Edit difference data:
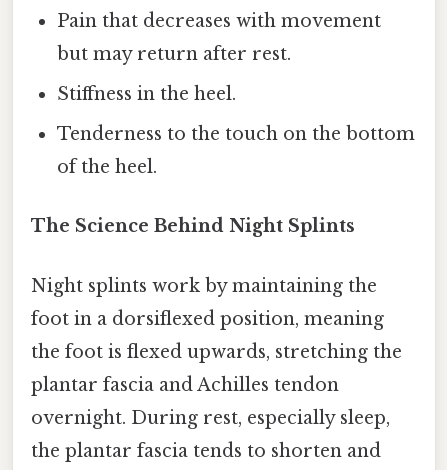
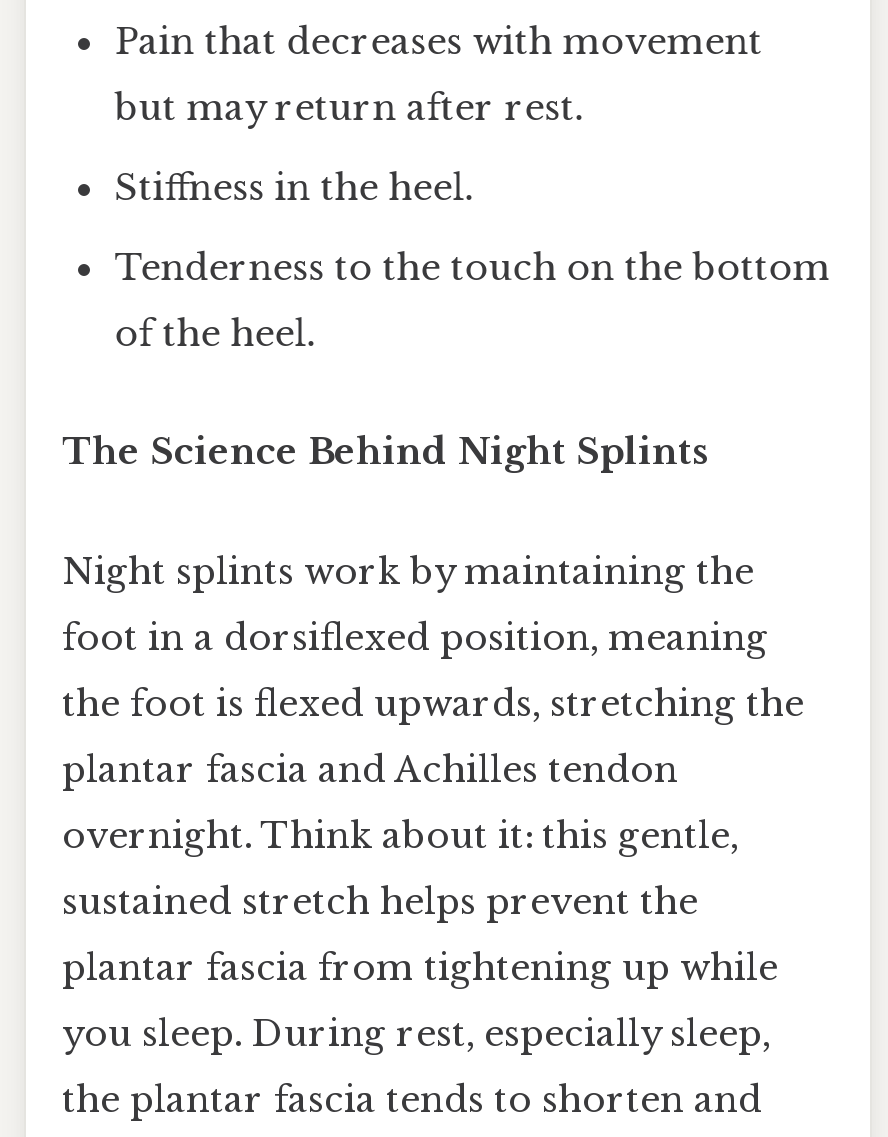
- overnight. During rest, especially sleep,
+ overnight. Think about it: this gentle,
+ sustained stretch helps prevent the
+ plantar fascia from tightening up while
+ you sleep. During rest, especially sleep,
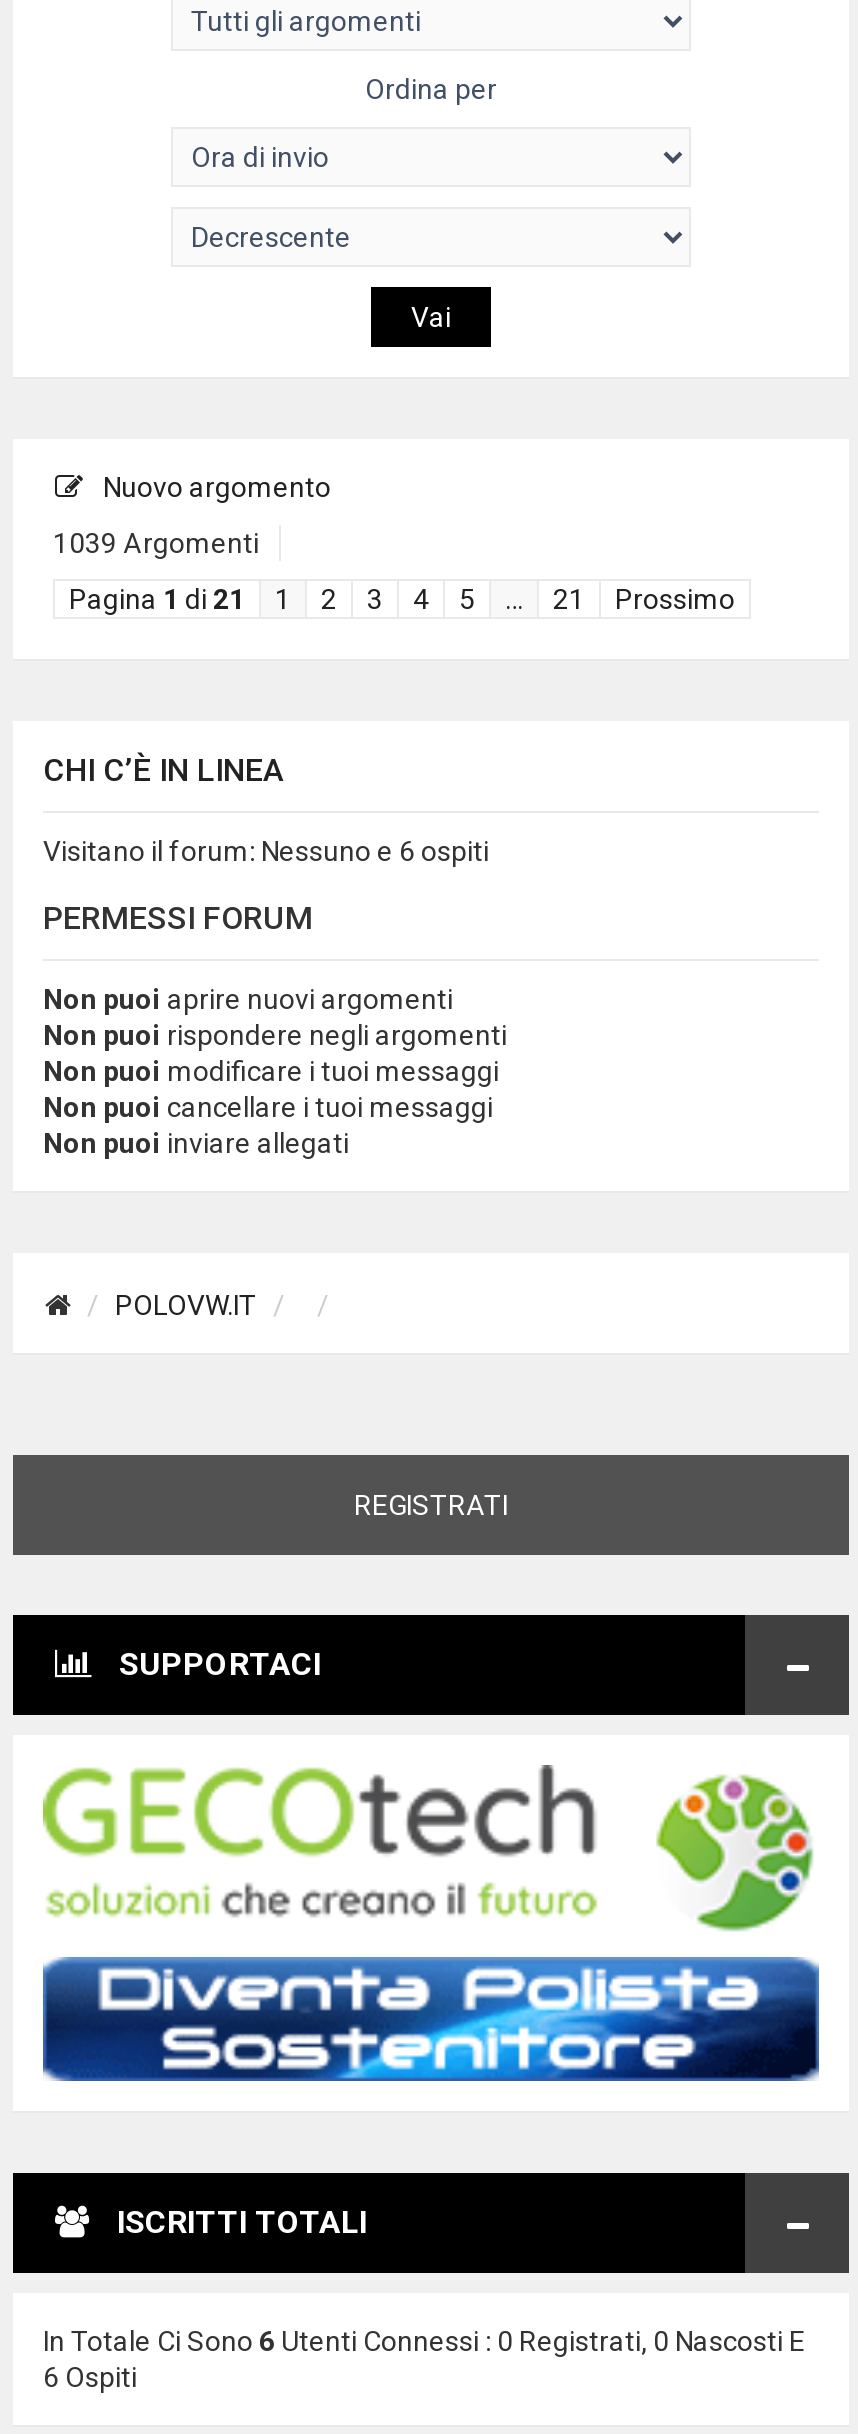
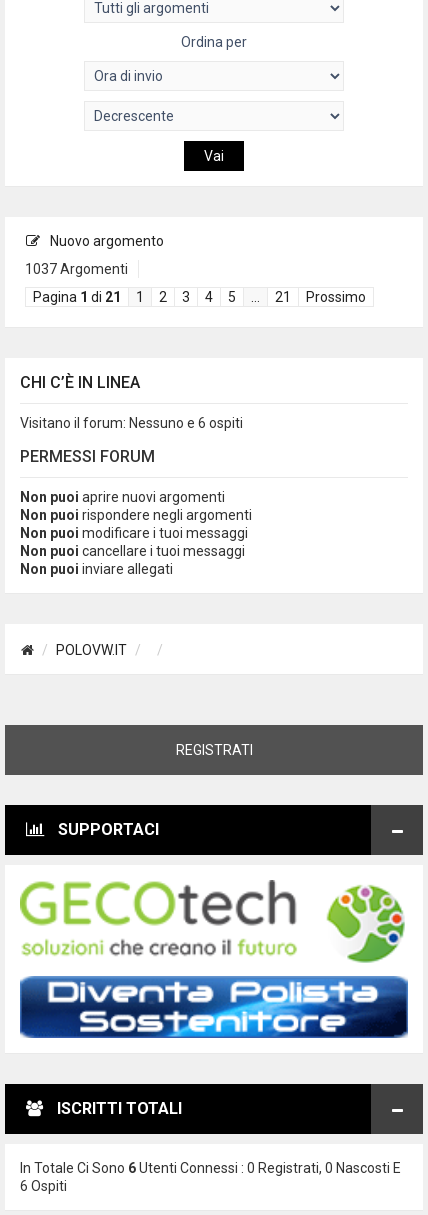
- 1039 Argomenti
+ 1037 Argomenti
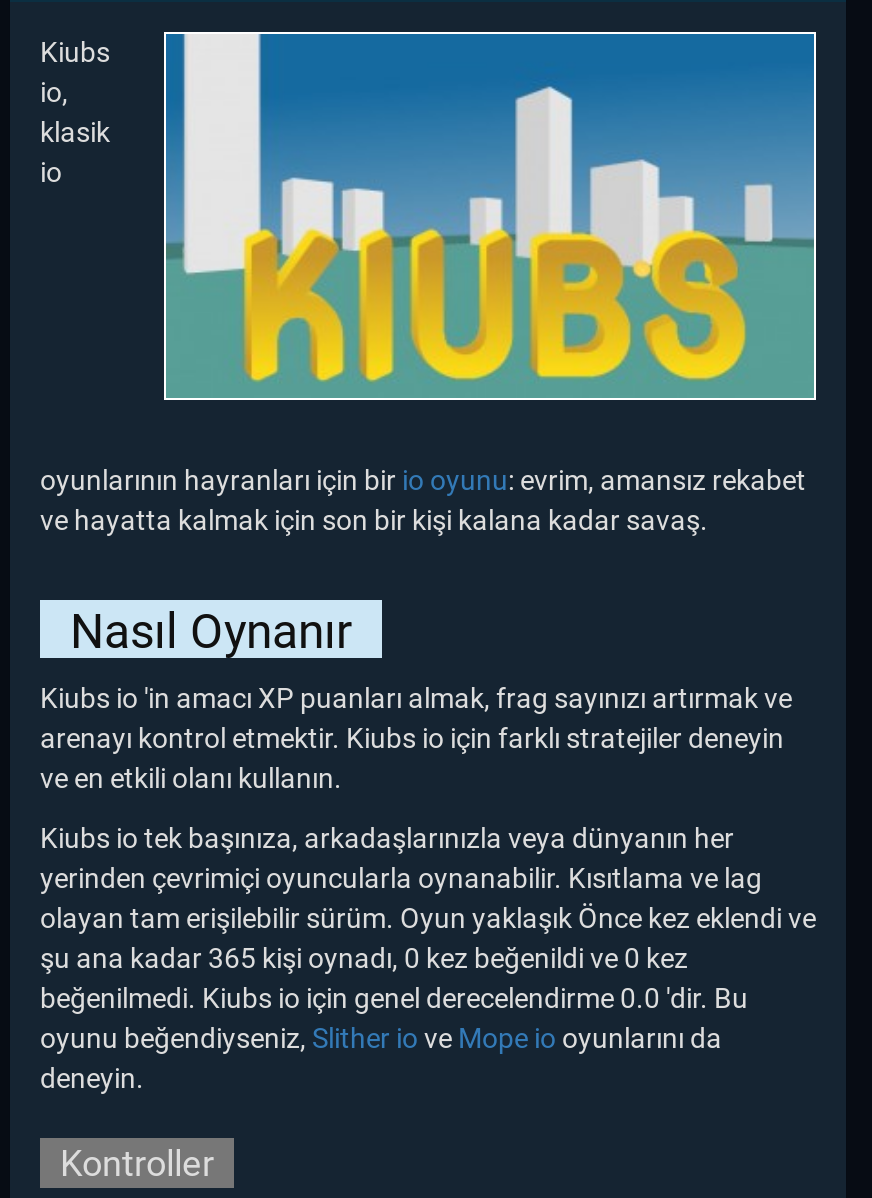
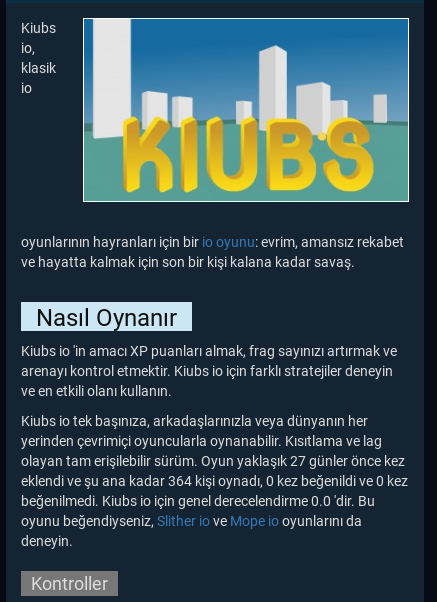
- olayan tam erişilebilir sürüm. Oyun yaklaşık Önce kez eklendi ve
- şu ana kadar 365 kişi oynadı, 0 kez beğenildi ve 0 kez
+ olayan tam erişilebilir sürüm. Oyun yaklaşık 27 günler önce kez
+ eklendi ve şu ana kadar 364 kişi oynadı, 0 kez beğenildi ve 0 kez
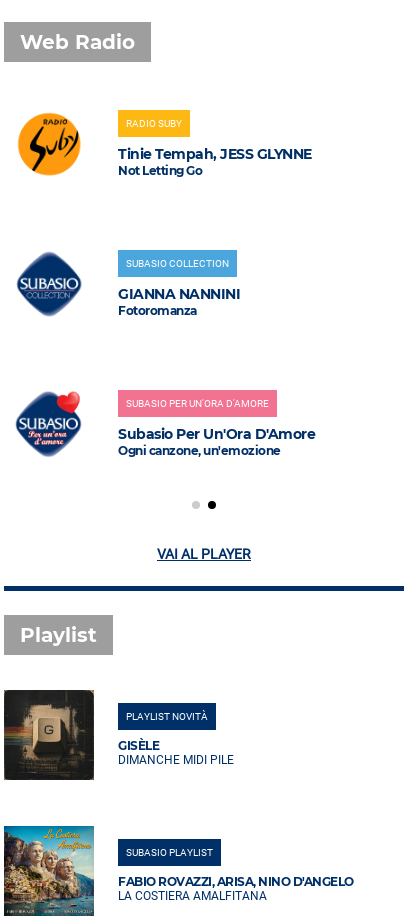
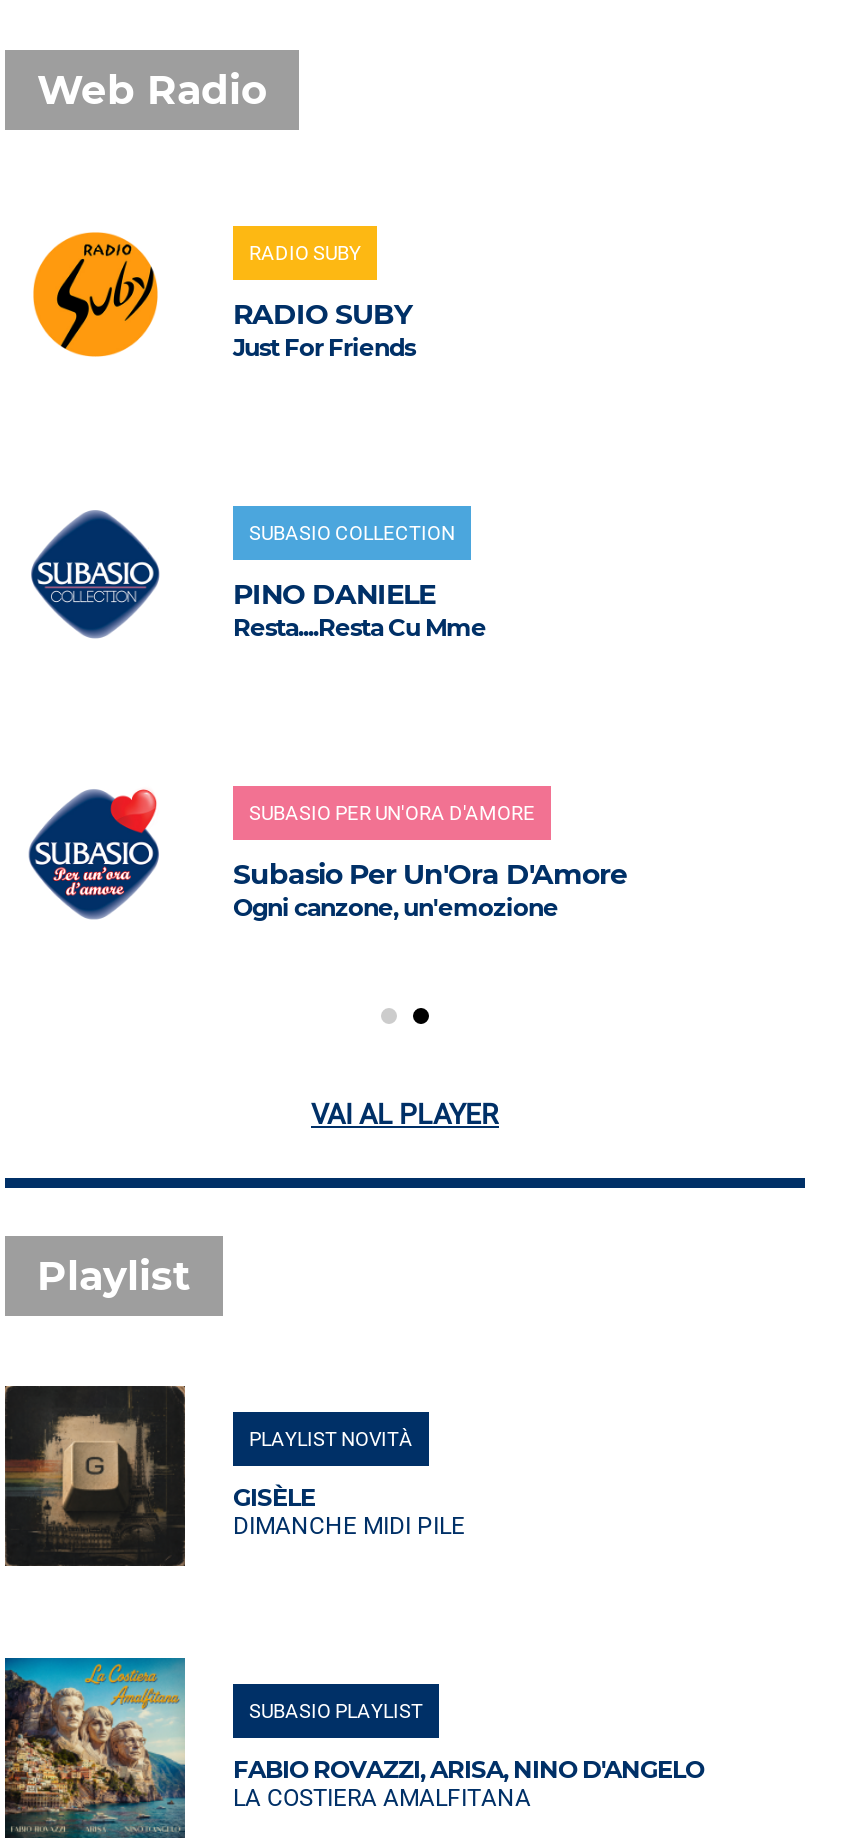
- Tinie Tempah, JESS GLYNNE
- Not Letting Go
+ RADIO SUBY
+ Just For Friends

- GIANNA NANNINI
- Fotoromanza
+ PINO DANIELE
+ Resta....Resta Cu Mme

Activity:
Lines before the one containing "you sleep. During" are not wanted; write out that line and every later line through the end of the data above, exactly, without pictures.

Your solution:
+ you sleep. During rest, especially sleep,
- 1039 Argomenti
+ 1037 Argomenti
- olayan tam erişilebilir sürüm. Oyun yaklaşık Önce kez eklendi ve
- şu ana kadar 365 kişi oynadı, 0 kez beğenildi ve 0 kez
+ olayan tam erişilebilir sürüm. Oyun yaklaşık 27 günler önce kez
+ eklendi ve şu ana kadar 364 kişi oynadı, 0 kez beğenildi ve 0 kez
- Tinie Tempah, JESS GLYNNE
- Not Letting Go
+ RADIO SUBY
+ Just For Friends

- GIANNA NANNINI
- Fotoromanza
+ PINO DANIELE
+ Resta....Resta Cu Mme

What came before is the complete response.